In the Netherlands, Wentink is one of three active AIA operating partners. When he visits a broker or intermediary, he follows up by introducing his colleagues and their sector profiles. “If you come across something in their sectors, reach out,” he tells brokers. “That works very well.”
“The reason I joined AIA is because the first MBI was such a good ride. I have no regrets whatsoever. And I’m looking forward to my next one.”
Wentink is candid about the difference between his two searches. In 2016, he was a one-man show, facing uncertainty on every front. Today, he describes AIA as “a very ambitious, fast-growing, MBI platform powered by entrepreneurial family offices with lots of firepower.” The brokers he meets notice. “When you tell the AIA story – the investment approach, the succession issues we’re tackling, the community impact alongside the financial returns – brokers really like it. It’s different from private equity, which is purely financially driven. And it’s different from a search fund. We’re experienced CEOs with financial backing. That takes away a huge uncertainty.”

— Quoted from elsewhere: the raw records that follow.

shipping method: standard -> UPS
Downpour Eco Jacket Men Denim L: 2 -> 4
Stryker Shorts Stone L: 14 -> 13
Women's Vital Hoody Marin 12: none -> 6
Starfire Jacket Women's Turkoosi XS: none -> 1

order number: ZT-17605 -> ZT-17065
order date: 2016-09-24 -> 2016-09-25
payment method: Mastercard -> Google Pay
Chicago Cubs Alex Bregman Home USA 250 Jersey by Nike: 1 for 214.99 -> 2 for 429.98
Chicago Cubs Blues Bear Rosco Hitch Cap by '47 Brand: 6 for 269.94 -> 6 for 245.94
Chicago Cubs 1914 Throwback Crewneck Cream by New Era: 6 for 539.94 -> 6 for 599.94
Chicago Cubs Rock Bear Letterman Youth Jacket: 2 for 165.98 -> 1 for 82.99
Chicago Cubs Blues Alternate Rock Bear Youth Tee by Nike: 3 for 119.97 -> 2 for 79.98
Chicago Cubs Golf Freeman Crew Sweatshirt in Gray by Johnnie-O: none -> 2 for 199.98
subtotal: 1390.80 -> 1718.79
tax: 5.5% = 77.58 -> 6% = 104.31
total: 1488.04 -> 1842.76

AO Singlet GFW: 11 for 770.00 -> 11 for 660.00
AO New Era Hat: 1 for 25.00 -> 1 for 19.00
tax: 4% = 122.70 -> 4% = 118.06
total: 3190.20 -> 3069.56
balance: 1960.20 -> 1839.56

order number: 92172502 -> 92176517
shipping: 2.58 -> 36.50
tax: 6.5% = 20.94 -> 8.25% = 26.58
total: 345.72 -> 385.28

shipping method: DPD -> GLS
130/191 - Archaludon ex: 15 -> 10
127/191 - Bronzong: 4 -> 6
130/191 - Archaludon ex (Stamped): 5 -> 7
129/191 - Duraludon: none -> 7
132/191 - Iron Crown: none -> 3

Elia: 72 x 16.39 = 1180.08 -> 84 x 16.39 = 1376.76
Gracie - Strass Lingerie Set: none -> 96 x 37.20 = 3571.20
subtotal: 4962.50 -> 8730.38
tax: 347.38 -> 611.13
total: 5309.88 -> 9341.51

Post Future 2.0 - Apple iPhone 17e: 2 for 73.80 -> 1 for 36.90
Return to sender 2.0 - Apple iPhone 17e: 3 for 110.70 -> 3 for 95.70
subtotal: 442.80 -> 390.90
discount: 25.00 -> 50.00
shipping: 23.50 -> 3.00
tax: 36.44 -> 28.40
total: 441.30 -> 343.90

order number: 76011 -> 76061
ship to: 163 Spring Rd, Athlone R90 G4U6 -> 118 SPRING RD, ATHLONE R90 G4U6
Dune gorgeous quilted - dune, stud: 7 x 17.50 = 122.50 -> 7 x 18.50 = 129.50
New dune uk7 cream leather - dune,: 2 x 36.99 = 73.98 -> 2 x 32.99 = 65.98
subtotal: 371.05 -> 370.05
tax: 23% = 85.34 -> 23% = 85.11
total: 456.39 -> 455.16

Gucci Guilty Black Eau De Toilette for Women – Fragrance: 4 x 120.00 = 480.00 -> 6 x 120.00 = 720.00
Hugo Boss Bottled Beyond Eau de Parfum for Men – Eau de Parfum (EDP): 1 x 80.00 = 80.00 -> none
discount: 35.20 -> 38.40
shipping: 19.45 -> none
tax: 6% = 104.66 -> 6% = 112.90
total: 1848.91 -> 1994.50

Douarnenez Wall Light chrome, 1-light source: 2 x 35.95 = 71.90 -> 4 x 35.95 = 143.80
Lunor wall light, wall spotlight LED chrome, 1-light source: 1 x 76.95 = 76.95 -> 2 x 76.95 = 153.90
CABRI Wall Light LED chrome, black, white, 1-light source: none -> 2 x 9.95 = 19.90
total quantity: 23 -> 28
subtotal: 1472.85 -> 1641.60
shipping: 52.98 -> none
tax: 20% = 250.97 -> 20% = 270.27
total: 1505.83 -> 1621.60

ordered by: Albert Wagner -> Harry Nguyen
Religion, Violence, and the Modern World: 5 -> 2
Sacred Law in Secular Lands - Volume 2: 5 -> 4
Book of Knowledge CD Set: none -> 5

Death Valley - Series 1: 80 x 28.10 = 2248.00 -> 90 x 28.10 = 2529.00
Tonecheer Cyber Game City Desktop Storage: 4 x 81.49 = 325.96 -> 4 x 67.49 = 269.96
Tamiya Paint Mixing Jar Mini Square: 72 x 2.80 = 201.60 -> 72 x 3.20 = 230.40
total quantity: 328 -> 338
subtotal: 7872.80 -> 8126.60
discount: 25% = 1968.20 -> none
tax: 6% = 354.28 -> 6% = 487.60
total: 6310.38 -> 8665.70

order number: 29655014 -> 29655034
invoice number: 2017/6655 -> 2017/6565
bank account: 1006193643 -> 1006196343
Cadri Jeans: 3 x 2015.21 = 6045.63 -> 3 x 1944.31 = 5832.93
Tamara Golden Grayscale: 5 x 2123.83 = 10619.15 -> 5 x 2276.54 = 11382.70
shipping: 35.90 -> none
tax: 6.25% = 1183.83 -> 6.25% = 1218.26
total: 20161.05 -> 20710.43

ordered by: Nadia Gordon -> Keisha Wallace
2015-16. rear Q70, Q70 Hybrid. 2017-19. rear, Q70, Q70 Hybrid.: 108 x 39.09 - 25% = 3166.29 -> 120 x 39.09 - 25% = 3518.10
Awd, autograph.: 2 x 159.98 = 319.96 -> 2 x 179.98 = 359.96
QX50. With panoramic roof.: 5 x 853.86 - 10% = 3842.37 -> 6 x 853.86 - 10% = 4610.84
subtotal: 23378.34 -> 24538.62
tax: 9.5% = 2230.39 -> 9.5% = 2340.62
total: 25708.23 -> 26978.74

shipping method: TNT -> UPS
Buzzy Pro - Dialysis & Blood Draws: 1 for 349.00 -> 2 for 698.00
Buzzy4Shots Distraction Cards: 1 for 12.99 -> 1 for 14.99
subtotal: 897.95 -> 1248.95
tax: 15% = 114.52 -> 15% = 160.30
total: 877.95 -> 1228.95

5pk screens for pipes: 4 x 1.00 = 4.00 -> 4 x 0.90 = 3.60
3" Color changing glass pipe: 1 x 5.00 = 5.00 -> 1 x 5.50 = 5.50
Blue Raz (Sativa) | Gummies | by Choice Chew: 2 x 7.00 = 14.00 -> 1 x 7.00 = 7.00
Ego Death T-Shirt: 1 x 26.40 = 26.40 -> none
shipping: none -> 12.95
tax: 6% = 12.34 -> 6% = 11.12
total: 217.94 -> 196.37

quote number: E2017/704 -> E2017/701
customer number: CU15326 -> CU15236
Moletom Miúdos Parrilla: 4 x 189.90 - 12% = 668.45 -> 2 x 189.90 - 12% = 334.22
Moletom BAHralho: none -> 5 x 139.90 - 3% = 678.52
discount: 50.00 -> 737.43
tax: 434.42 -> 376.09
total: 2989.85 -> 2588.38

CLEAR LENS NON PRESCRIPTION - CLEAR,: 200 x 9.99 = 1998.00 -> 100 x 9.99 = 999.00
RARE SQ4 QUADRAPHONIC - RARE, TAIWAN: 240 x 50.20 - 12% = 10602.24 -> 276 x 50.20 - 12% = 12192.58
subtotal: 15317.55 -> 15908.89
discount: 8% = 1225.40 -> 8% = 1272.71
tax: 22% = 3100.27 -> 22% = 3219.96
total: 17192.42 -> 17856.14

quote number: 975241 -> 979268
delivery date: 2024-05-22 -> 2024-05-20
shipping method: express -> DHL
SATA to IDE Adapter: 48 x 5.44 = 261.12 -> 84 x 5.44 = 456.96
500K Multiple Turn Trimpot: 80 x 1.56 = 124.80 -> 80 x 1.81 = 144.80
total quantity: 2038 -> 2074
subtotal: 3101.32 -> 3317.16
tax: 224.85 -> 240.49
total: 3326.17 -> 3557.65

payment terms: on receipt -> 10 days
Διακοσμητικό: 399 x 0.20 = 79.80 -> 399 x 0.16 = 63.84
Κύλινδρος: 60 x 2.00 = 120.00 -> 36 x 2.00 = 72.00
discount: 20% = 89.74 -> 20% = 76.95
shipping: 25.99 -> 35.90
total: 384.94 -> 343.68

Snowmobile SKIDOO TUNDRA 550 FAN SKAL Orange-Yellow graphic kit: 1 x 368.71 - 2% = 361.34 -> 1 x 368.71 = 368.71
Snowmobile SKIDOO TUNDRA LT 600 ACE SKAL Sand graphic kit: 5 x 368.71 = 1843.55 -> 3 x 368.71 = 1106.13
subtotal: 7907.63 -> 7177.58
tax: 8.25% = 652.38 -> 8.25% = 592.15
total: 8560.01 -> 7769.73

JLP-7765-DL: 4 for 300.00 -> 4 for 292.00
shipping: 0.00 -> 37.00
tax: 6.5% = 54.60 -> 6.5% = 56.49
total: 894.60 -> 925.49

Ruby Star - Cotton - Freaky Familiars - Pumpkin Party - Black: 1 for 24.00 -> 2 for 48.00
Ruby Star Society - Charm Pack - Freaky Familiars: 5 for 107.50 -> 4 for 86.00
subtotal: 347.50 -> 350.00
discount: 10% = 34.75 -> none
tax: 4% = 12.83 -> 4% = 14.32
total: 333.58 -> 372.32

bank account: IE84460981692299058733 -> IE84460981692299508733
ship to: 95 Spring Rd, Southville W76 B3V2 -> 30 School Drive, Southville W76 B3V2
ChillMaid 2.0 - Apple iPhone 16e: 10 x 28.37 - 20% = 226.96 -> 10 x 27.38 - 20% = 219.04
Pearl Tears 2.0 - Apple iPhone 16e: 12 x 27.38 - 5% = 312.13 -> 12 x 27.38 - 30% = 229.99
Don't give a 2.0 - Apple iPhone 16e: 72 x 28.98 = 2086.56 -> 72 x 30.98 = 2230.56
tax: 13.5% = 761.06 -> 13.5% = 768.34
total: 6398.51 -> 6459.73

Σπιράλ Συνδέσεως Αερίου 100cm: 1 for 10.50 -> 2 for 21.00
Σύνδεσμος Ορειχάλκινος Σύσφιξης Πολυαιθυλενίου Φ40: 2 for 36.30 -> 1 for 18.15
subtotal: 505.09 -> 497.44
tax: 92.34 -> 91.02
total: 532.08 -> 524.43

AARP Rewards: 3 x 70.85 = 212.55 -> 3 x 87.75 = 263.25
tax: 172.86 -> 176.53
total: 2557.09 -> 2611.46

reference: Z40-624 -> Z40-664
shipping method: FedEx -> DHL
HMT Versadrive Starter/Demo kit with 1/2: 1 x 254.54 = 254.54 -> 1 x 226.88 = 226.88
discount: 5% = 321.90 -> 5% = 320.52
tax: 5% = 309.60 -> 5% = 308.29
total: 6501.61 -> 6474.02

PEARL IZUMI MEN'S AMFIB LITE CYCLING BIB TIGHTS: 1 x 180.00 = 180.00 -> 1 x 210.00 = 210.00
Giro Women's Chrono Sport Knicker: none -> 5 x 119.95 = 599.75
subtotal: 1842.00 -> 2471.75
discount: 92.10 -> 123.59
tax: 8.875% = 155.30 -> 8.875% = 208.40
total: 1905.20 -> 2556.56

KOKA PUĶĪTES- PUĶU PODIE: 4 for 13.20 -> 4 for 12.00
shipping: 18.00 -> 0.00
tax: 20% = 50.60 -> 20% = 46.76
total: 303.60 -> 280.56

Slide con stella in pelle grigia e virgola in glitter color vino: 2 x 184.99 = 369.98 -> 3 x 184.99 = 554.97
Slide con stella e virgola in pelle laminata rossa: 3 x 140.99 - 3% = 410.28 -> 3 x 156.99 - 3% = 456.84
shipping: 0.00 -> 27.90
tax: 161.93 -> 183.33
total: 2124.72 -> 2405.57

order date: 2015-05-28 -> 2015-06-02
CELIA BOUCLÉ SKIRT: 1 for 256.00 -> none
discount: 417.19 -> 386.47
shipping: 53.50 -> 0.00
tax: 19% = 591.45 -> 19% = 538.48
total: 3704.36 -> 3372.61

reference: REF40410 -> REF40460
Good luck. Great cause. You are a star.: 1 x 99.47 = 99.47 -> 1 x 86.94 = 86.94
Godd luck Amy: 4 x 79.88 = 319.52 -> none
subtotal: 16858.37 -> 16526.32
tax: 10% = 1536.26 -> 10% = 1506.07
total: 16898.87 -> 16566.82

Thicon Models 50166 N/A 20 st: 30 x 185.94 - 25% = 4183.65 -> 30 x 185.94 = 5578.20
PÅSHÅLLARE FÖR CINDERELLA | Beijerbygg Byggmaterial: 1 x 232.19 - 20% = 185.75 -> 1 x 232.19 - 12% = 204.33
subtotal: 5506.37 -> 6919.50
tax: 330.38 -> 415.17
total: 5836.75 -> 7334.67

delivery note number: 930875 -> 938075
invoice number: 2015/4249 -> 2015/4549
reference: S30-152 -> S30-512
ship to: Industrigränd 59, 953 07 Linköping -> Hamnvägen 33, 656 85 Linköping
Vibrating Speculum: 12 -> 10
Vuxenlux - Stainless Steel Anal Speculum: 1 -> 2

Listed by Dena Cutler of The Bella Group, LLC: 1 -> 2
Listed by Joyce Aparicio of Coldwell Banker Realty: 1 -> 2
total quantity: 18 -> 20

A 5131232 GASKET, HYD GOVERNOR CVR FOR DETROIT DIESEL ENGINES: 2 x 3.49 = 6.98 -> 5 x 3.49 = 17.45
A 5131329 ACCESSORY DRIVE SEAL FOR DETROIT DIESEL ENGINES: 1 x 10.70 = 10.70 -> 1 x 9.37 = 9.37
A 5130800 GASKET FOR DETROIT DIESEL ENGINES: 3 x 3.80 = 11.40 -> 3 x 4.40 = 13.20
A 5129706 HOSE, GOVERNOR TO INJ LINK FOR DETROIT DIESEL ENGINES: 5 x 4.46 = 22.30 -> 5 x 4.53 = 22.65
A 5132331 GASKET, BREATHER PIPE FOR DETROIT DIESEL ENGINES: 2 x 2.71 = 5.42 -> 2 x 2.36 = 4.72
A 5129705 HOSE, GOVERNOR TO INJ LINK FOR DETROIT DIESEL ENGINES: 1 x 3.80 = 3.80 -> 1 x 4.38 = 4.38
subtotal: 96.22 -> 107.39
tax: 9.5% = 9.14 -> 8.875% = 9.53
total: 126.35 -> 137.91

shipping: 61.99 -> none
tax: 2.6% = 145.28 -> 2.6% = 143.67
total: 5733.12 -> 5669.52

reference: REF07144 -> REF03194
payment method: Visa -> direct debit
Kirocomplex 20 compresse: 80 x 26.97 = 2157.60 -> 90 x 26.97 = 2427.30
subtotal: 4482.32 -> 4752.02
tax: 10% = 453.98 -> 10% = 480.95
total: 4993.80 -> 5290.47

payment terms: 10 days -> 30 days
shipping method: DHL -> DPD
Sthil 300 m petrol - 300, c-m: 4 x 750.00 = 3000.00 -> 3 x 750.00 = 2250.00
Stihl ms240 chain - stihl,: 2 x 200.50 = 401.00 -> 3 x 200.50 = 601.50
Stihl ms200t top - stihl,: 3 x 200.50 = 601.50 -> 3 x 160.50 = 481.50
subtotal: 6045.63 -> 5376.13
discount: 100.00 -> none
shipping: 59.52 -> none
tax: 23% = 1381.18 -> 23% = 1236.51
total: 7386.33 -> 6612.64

He is also clearer about what he is looking for. His first acquisition was driven largely by instinct and personal affinity – “I just loved the company,” he admits. This time, with AIA’s value creation team, he is building a structured plan before acquiring, with predetermined targets for revenue growth, profitability, and operational improvement. “When I acquired Movico, that was non-existent,” he says. “With AIA, it’s more structured, more professional.”
But for all the additional structure, Rogier insists that instinct still matters – perhaps more than ever. “When your instinct tells you something looks fishy, just leave it and move on to the next target,” he advises. “On the other hand, if you find something that is genuinely appealing and you really like it, go for it.”
When asked what success looks like five years from now, Wentink offers a vision that extends well beyond a single transaction. Financially, he wants to double the acquired company’s revenue and profitability. Personally, he hopes for a smooth transition with the departing owner, one where nobody leaves the company unnecessarily. He wants to invest in people, create career opportunities, and – above all – preserve the DNA of the business he acquires.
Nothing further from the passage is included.